Clima di tensione a San Giuseppe Vesuviano, in provincia di Napoli, dove un manifesto dal tono minaccioso è stato affisso negli uffici del Comune. Il messaggio, diretto al sindaco Michele Sepe, recita: “Il sindaco muore se non si dimette entro cinque giorni”.

Sepe, eletto lo scorso anno nelle fila del Partito Democratico, è finito nel mirino di ignoti che hanno voluto lanciare un messaggio chiaramente intimidatorio. L’episodio ha subito suscitato sdegno e preoccupazione nel mondo politico locale e nazionale.

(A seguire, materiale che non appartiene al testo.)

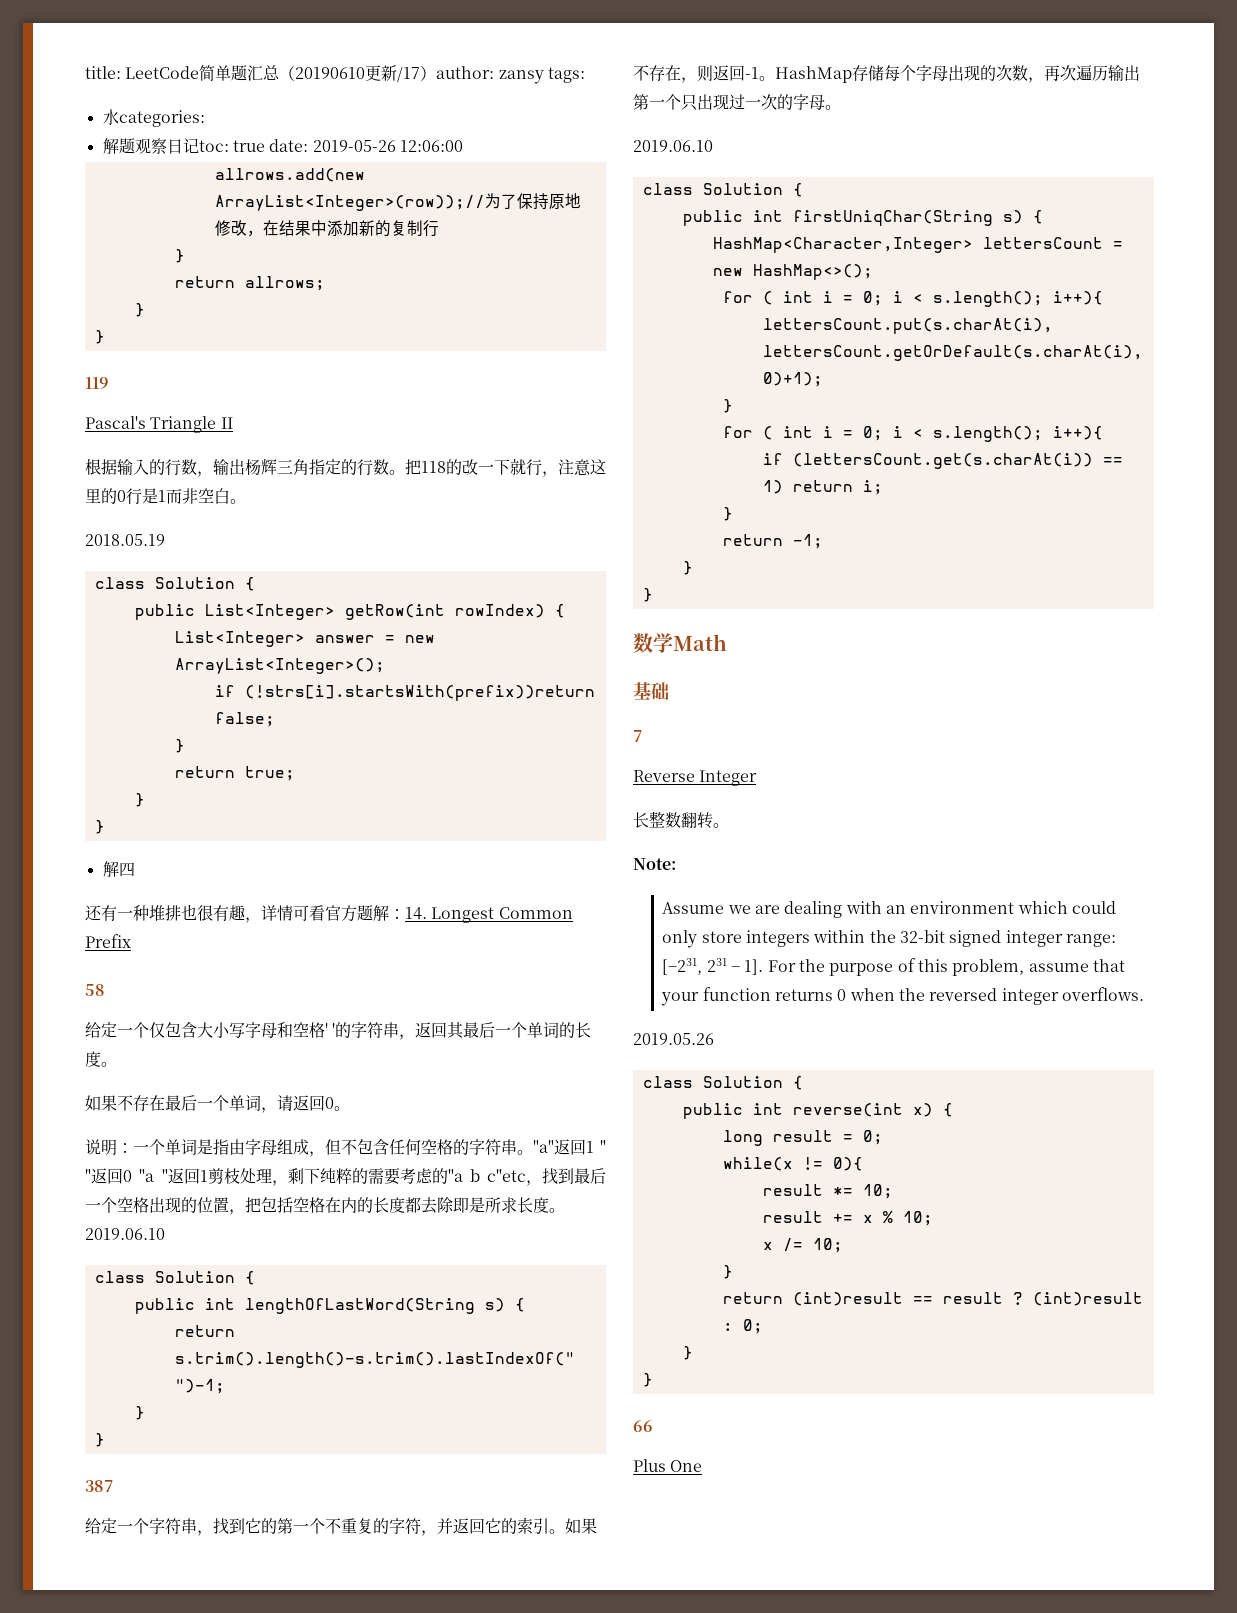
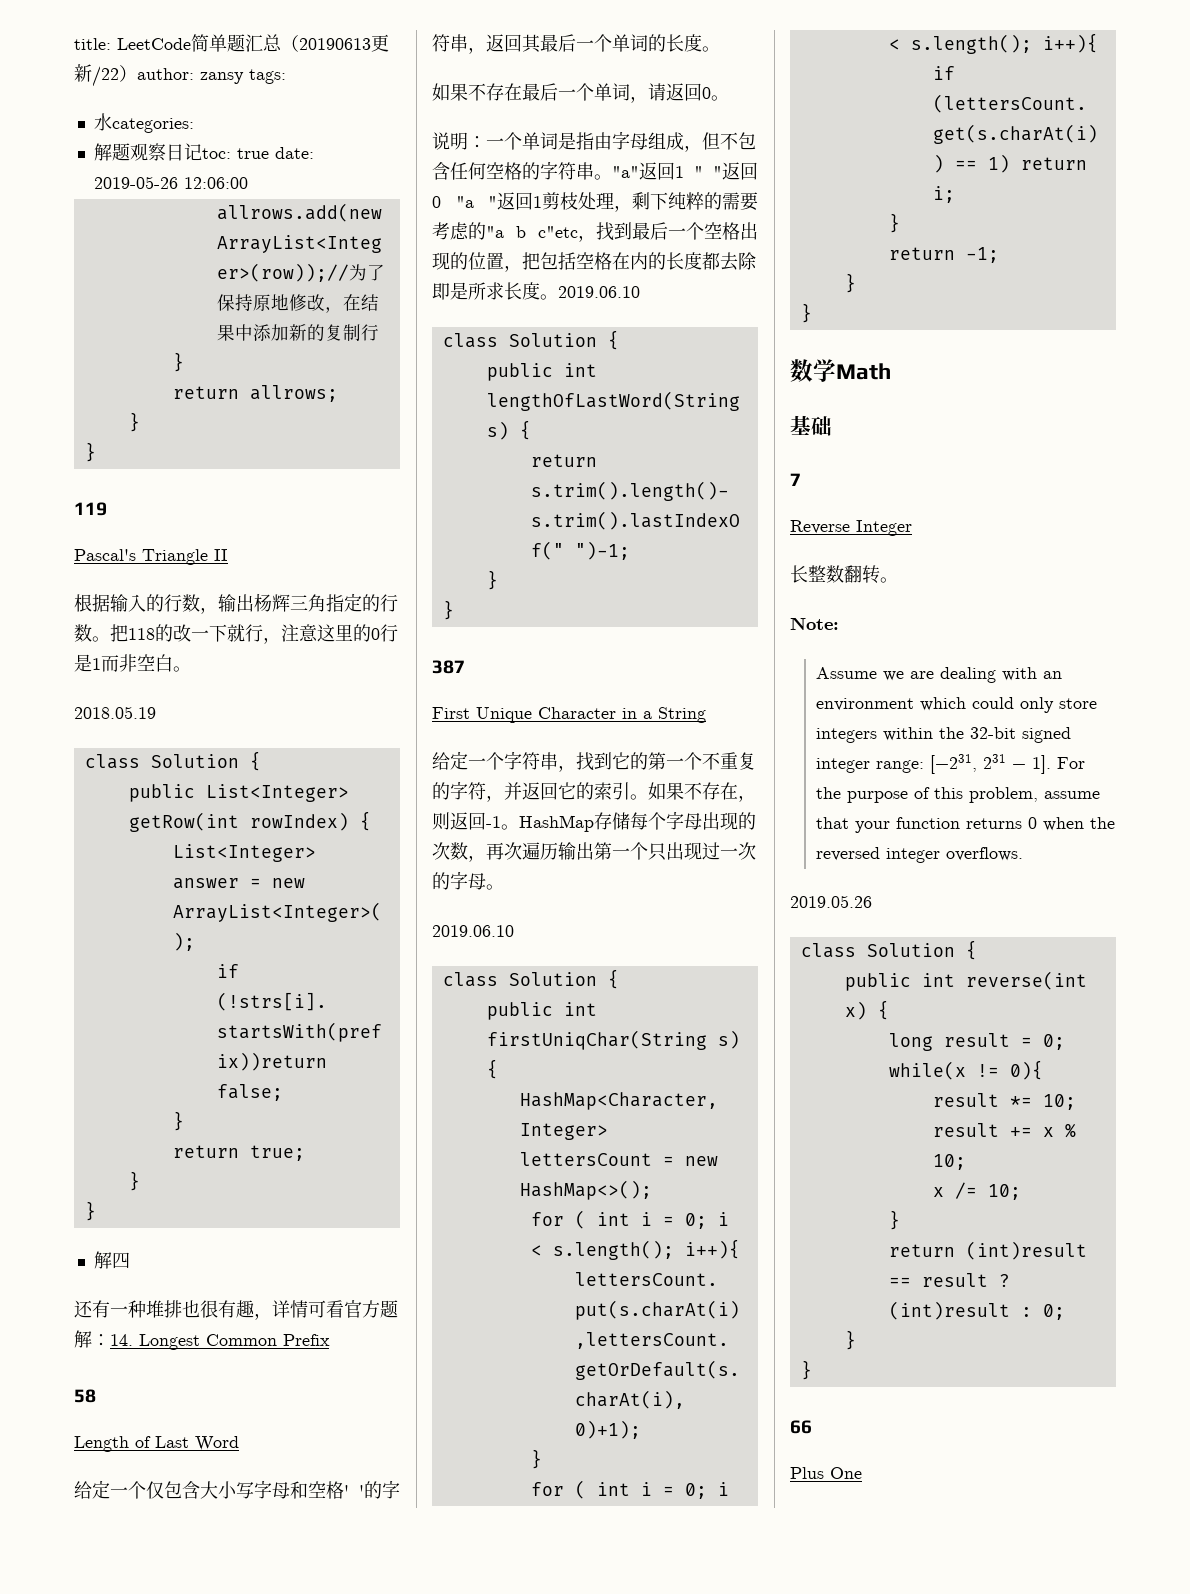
[295,65,421,82] 20190610更新/17 -> [299,34,389,52] [74,64,119,87] 20190613更新/22
(105, 990) none -> [74,1436,239,1452] // Length of Last Word
(113, 1486) none -> [432,707,706,723] // First Unique Character in a String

“La nostra condanna è totale – ha dichiarato la federazione del Pd di Napoli –. Si tratta di un atto vile e intollerabile. Esprimiamo la nostra piena e convinta solidarietà al sindaco Sepe e alla sua squadra, impegnati quotidianamente in un lavoro difficile e importante per la comunità”.

I Democratici hanno inoltre espresso fiducia nel lavoro delle forze dell’ordine: “Siamo certi che le autorità competenti faranno piena luce sull’accaduto, garantendo la massima tutela al sindaco e agli amministratori. Nessuno deve pensare di poter fermare, con minacce o intimidazioni, il percorso di legalità e trasparenza che questa amministrazione sta portando avanti nei nostri territori”.